### TASK STATEMENT
The records sit below. Return every line in them that holds the word "position".

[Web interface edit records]

Content starts

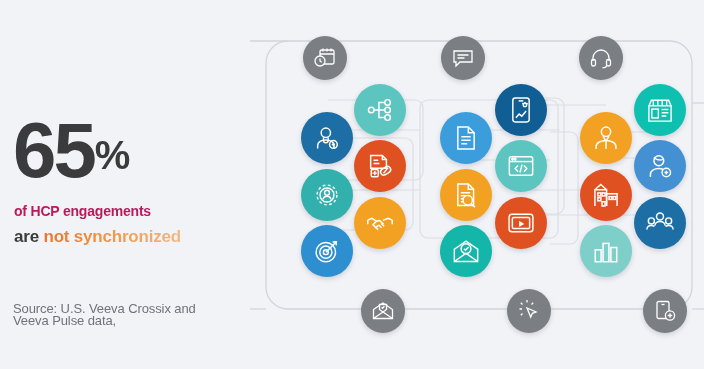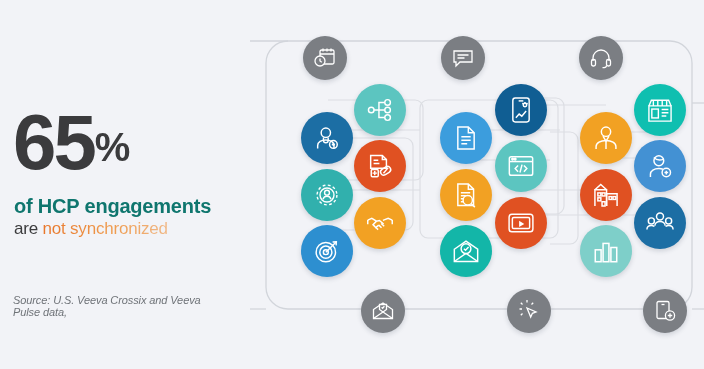--- a/index.html
+++ b/index.html
@@ -14,7 +14,7 @@
 
   
   .stat-panel{
-    position:absolute;left:0;top:0;width:250px;height:342px;
+    position:absolute;left:0;top:8px;width:250px;height:342px;
   }
   .big-stat{
     position:absolute;left:13px;top:103px;

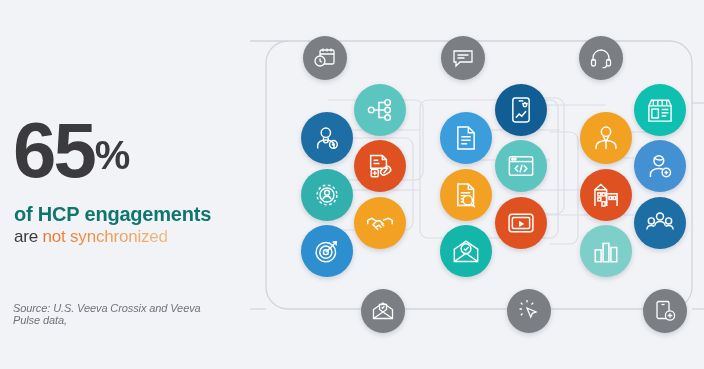--- a/index.html
+++ b/index.html
@@ -29,7 +29,7 @@
   }
   .stat-line-1{
     position:absolute;left:14px;top:195px;
-    font-size:20px;font-weight:600;color:#0f766e;
+    font-size:14px;font-weight:600;color:#be185d;
     letter-spacing:-.2px;
   }
   .stat-line-2{

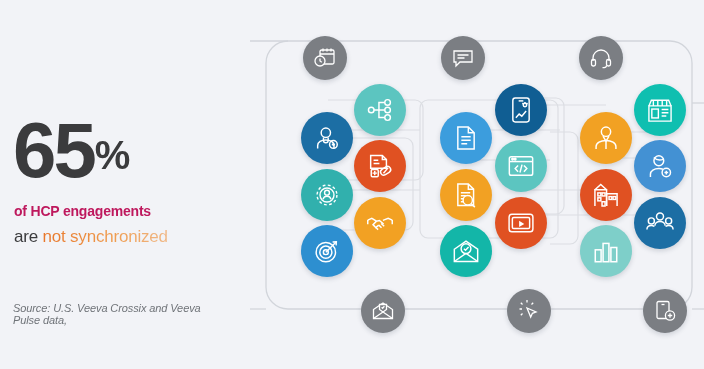--- a/index.html
+++ b/index.html
@@ -34,7 +34,7 @@
   }
   .stat-line-2{
     position:absolute;left:14px;top:219px;
-    font-size:17px;font-weight:400;color:#3b3b3d;
+    font-size:17px;font-weight:700;color:#3b3b3d;
     letter-spacing:-.2px;
   }
   .accent{

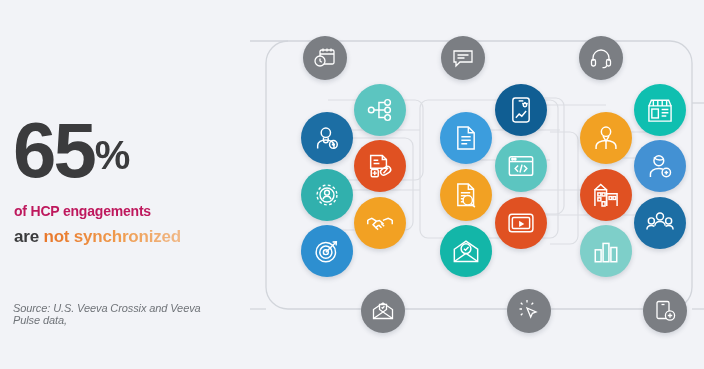--- a/index.html
+++ b/index.html
@@ -44,7 +44,7 @@
   }
   .source{
     position:absolute;left:13px;top:295px;width:215px;
-    font-size:11px;line-height:11.5px;font-style:italic;
+    font-size:13px;line-height:11.5px;
     color:#6f7378;letter-spacing:-.1px;
   }
 

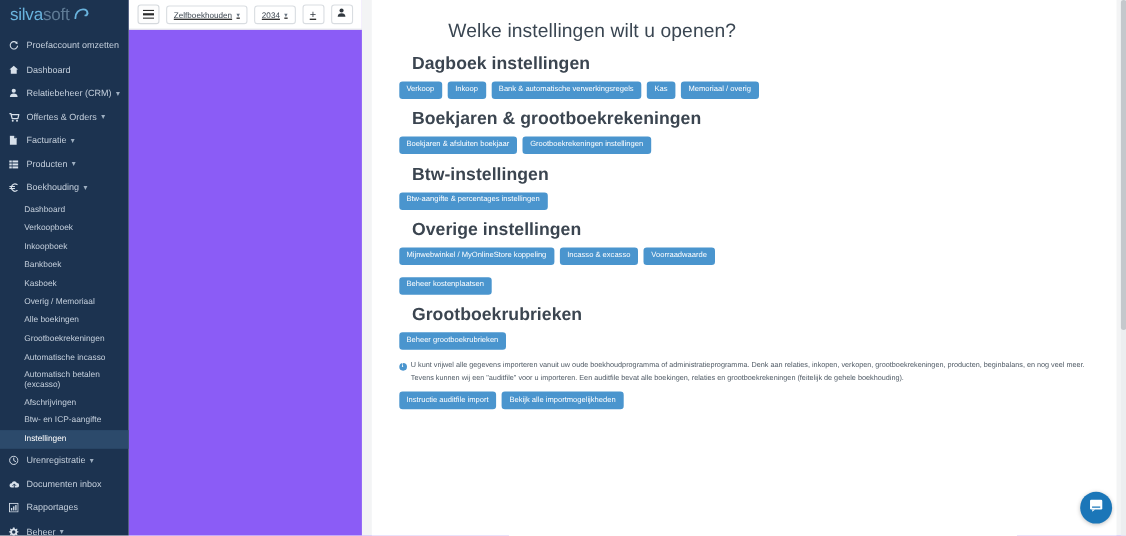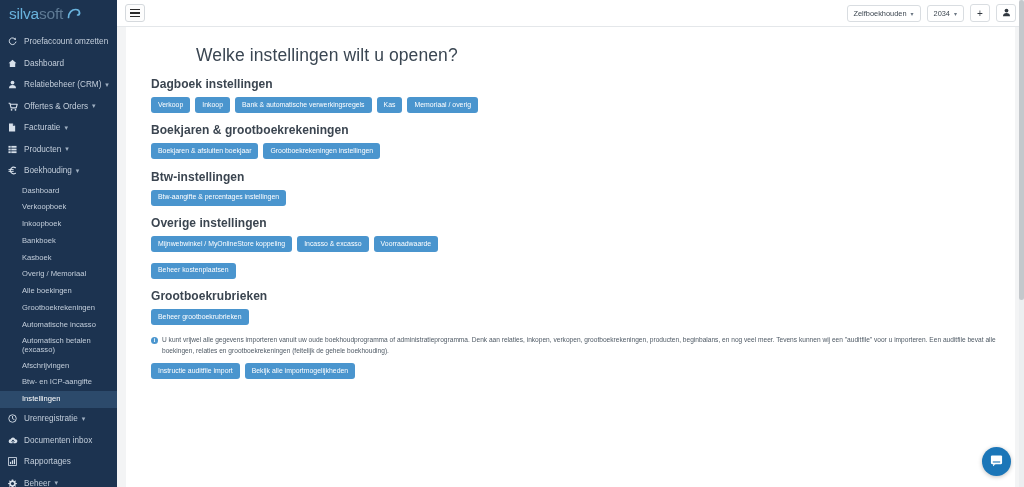--- a/index.html
+++ b/index.html
@@ -77,7 +77,7 @@
   }
 
   
-  .right { flex: 1; height: 487px; display: flex; flex-direction: column; background: #8b5cf6; }
+  .right { flex: 1; height: 487px; display: flex; flex-direction: row; background: #8b5cf6; text-decoration: underline; }
 
   .topbar {
     height: 27px; min-height: 27px;

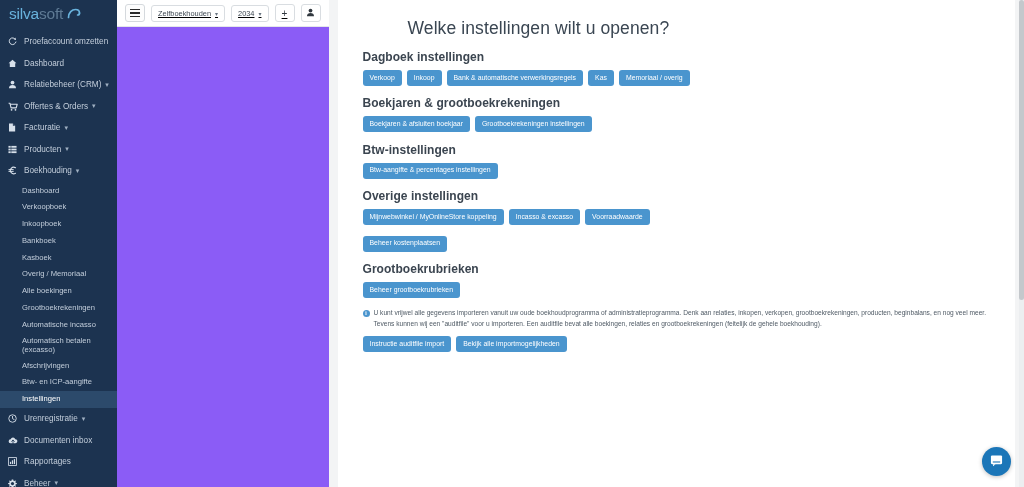--- a/index.html
+++ b/index.html
@@ -146,10 +146,10 @@
     margin-left: 45px;
   }
   h2.section-title {
-    font-size: 12px;
+    font-size: 16px;
     font-weight: bold;
     color: #3b4550;
-    margin: 0 0 6px 0;
+    margin: 0 0 6px 12px;
     letter-spacing: 0.05px;
   }
   .section { margin-bottom: 10.5px; }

Content ends

### EXERCISE SOLUTION
-    position:absolute;left:0;top:0;width:250px;height:342px;
+    position:absolute;left:0;top:8px;width:250px;height:342px;
     position:absolute;left:13px;top:103px;
     position:absolute;left:14px;top:195px;
     position:absolute;left:14px;top:219px;
     position:absolute;left:13px;top:295px;width:215px;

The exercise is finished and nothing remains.